Copy nothing before the line containing "the Sec+ test).". Reproduce that line and all that follow, exactly, through the end of the records.

[Content revision data]
== Segment start ==

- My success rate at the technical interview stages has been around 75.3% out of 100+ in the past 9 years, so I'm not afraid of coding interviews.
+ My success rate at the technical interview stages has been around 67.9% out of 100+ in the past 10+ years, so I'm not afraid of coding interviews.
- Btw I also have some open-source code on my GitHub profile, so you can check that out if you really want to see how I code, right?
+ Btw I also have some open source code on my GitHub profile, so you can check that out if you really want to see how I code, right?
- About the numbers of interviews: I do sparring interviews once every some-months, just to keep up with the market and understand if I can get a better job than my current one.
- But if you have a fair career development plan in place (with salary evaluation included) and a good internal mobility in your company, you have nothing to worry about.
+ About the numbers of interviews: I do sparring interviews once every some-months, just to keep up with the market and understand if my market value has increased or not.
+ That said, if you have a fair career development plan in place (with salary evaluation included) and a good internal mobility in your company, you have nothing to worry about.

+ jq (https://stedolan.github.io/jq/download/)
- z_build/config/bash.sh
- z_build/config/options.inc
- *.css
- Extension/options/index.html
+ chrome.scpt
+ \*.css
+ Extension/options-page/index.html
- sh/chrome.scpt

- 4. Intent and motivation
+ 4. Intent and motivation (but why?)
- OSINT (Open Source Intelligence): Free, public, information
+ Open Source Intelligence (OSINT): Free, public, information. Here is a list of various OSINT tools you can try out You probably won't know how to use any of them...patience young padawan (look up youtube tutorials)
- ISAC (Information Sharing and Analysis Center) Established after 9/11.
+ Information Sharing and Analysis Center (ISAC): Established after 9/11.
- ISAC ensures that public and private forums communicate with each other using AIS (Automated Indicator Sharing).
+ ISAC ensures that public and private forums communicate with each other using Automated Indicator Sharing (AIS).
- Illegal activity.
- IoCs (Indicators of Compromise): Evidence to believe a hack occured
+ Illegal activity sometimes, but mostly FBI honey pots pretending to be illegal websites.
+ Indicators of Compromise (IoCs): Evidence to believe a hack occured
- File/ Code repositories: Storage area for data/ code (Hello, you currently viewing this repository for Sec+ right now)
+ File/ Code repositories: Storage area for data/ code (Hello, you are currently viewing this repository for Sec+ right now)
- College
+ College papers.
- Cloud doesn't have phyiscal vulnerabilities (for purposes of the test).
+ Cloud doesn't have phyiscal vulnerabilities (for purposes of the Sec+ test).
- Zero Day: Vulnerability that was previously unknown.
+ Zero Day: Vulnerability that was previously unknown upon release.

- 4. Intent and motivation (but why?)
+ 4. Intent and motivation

== Segment end ==

** Written solution **
+ Cloud doesn't have phyiscal vulnerabilities (for purposes of the Sec+ test).
- Zero Day: Vulnerability that was previously unknown.
+ Zero Day: Vulnerability that was previously unknown upon release.

- 4. Intent and motivation (but why?)
+ 4. Intent and motivation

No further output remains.